Radha Kumar
Assistant Professor, History
Degree
Ph.D., Princeton University, 2015
Specialties
Modern South Asia: policing and sovereignty, legal history, colonial and post-colonial politics
Courses
HST 122 Global History: 1750 to the present
HST 328 Ancient and Medieval India
HST 329 Making of Modern India
HST 300 Religion in South Asian Politics
HST 372 Caste & Inequality in Modern India.

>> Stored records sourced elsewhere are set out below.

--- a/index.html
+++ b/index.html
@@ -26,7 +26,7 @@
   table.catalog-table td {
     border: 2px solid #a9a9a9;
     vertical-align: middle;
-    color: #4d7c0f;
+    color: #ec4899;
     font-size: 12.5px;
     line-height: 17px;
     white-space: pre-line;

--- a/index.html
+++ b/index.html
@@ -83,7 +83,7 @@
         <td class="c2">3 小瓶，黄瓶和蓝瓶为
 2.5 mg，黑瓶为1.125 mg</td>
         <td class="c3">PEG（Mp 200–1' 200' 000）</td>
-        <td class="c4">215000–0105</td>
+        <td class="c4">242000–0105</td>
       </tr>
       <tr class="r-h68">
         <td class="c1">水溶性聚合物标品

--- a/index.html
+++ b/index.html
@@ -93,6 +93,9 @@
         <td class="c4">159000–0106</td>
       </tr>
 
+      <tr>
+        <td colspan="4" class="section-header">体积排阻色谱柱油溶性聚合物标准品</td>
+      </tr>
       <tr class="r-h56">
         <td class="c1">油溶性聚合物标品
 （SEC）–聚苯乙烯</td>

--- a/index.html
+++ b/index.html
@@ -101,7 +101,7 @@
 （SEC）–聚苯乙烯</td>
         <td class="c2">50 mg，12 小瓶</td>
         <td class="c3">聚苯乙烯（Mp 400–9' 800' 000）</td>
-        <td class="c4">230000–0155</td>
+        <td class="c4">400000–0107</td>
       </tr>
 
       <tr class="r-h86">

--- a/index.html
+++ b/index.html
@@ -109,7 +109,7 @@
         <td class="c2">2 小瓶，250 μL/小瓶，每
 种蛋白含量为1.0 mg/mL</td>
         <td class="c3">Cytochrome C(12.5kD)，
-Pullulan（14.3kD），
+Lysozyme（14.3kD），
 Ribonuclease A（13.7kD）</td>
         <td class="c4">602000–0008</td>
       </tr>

HST 401 (Undergraduate Research Seminar) The Colonial City
Biography
Radha Kumar is a historian of colonial and
postcolonial South Asia, focusing on the Tamil-speaking regions of southern
India. Her first book, Police Matters: The Everyday State and Caste Politics
in South India, 1900-1975 (forthcoming, Cornell University Press, 2021),
draws on previously unexplored police records to examine the close ties between
police and caste authority that were displayed at everyday as well as
exceptional moments through much of the twentieth century.

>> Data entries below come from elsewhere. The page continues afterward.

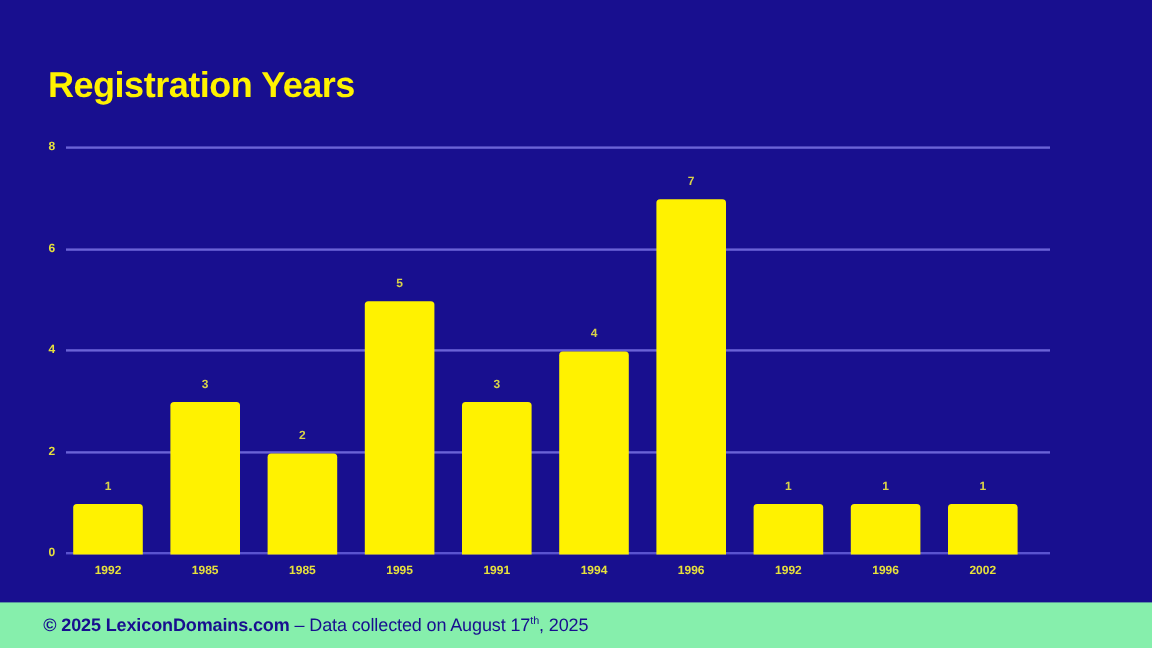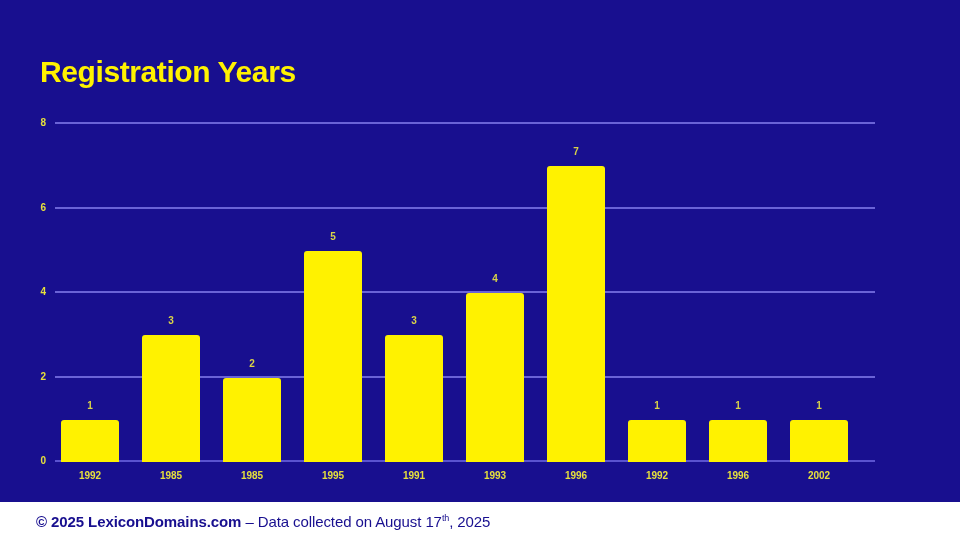--- a/index.html
+++ b/index.html
@@ -195,7 +195,7 @@
         <div class="bar-group" style="left: 411px; height: 338px;">
           <div class="bar" style="height: 169px;"></div>
           <div class="bar-value" style="bottom: 178px;">4</div>
-          <div class="xtick">1993</div>
+          <div class="xtick">1994</div>
         </div>
         <div class="bar-group" style="left: 492px; height: 338px;">
           <div class="bar" style="height: 295.75px;"></div>

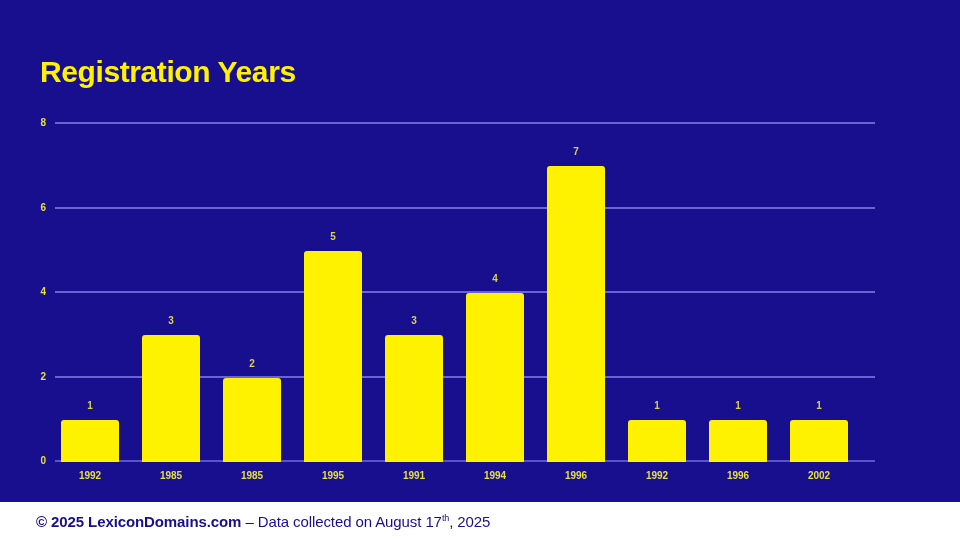--- a/index.html
+++ b/index.html
@@ -118,7 +118,7 @@
     bottom: 0;
     width: 960px;
     height: 38px;
-    background: #ffffff;
+    background: #86efac;
     display: flex;
     align-items: center;
     padding-left: 36px;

She has commenced work on a second project on the
Kaveri river dispute in southern India. The study will explore how colonial
subjects and postcolonial citizens made their claims to water, and to political
belonging, between the late-nineteenth and the early twenty-first centuries. At
Syracuse, she teaches courses on global history, Indian history from the
ancient period till the present day, and caste and religious politics in modern
India.
Publications
“Policing Everyday
Life: The FIR in the Tamil Countryside, c. 1900-1950,” Indian Economic and
Social History Review, 54, 3, 2017, pp. 361-87.
“Seeing Like a
Policeman: Everyday Violence in British India, c. 1900-1950,” in Dwyer,
Nettelbeck and Ryan eds Violence,
Colonialism and Empire in the Modern World, Cambridge Imperial and
Post-colonial Studies, Palgrave Macmillan, 2018.